--- EXERCISE DETAILS ---
What is needed is every line of the data that includes the word "parallel". Please copy each one.

(Data entries)
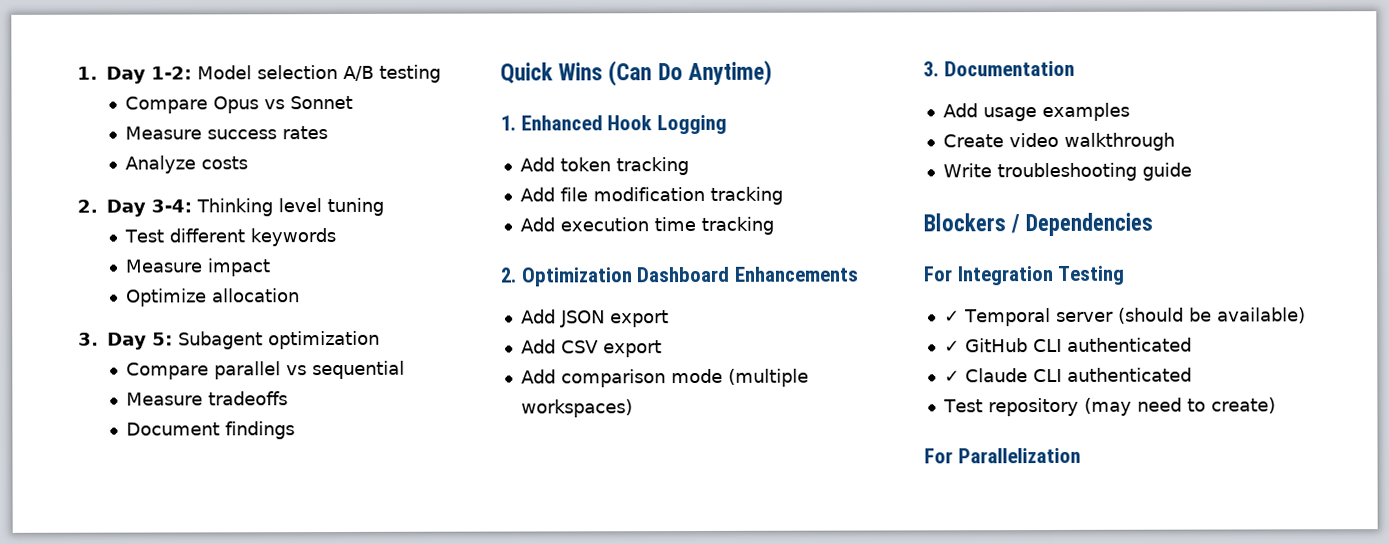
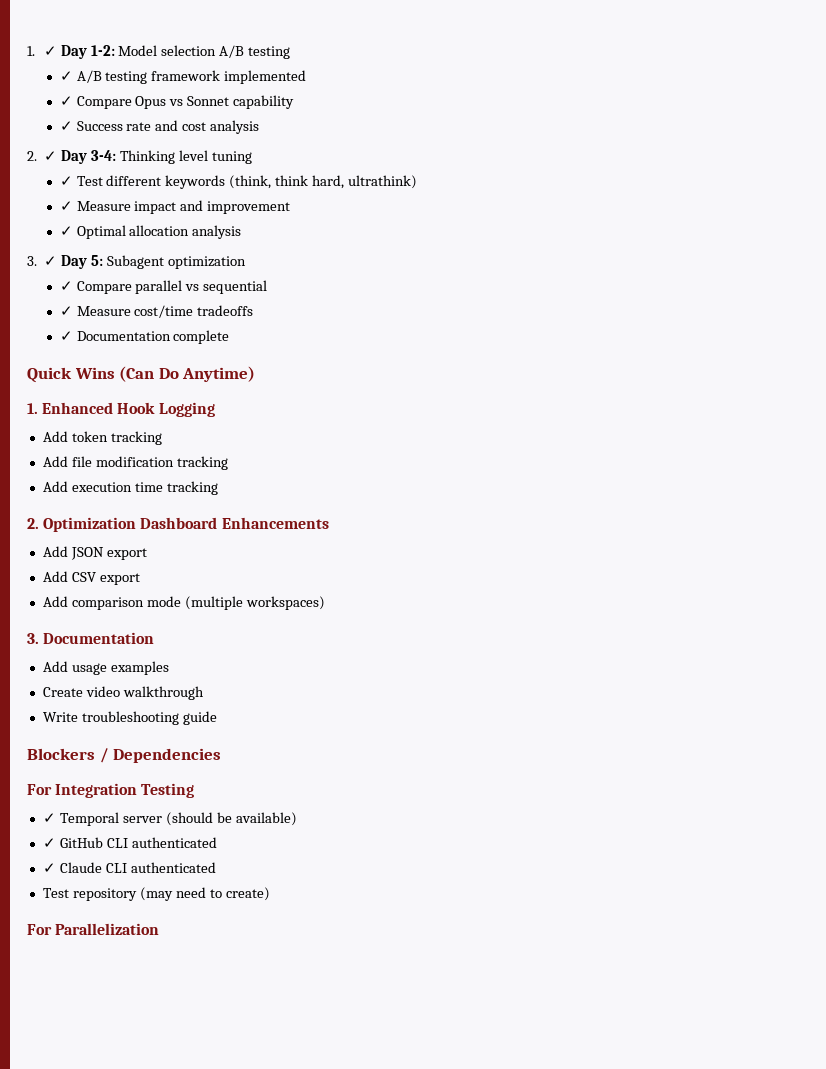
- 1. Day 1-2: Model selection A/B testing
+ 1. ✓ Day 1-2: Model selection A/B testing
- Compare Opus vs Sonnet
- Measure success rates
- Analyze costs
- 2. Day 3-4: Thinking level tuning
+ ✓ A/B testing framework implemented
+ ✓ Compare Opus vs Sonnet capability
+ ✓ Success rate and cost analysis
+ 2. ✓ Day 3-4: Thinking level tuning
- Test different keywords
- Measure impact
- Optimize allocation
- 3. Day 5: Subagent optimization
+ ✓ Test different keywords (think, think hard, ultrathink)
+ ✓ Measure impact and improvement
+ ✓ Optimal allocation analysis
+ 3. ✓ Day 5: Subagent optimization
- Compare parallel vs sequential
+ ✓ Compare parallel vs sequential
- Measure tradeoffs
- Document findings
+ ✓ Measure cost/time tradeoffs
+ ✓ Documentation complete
* * *
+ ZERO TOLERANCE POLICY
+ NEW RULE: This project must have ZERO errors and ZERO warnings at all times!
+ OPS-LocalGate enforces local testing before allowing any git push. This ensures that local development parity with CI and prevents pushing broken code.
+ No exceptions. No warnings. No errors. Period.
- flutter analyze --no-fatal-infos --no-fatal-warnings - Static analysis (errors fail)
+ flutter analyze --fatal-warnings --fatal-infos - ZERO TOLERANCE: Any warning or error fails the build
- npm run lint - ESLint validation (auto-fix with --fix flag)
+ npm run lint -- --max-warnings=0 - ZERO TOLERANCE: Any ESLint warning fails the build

--- RESPONSE ---
- Compare parallel vs sequential
+ ✓ Compare parallel vs sequential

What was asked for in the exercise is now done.